Nginx reverse proxy proxies subset of requests slowly

(This is cross-post from Server Fault:
http://serverfault.com/questions/361742/nginx-reverse-proxy-proxies-subset-of-requests-slowly)

We’re running an nginx reverse proxy in front of a couple of IIS 7.5 web
servers. I’m benchmarking a particular page using Apache Bench. The page
is fully cached in memory in IIS (using ASP.NET outputcache).
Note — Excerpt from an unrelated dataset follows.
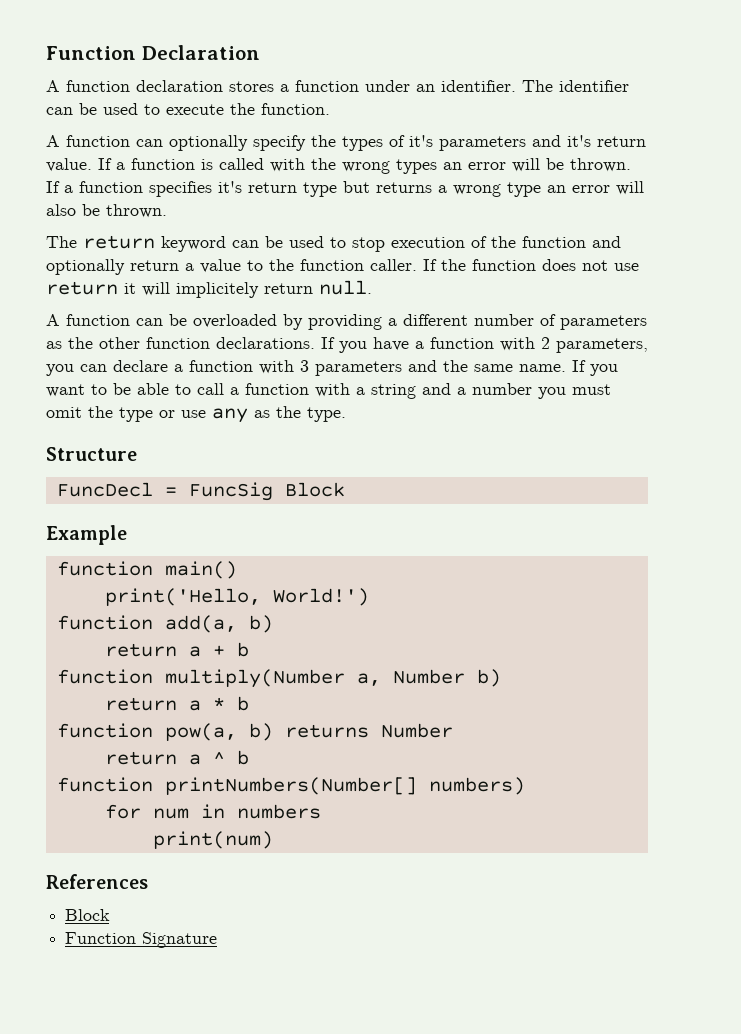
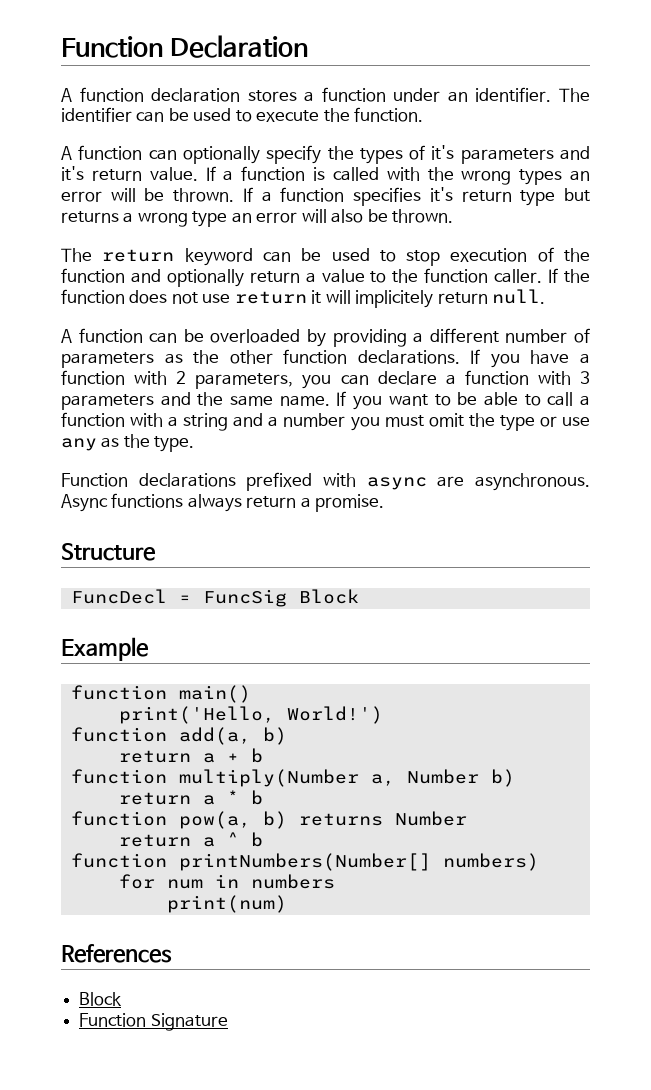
(346, 414) none -> [61,472,590,491] [61,493,385,512] // Function declarations prefixed with async are asynchronous. Async functions always return a promise.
No caching
is configured for nginx.

We’ve noted a discrepancy in the benchmark results between runs straight
up against one IIS server (no reverse proxying) and with an nginx
reverse proxy in between. With the proxy in place, for non-trivial
loads, a subset of requests take very long to complete. Without the
proxy in place, all requests are completed in reasonably good time.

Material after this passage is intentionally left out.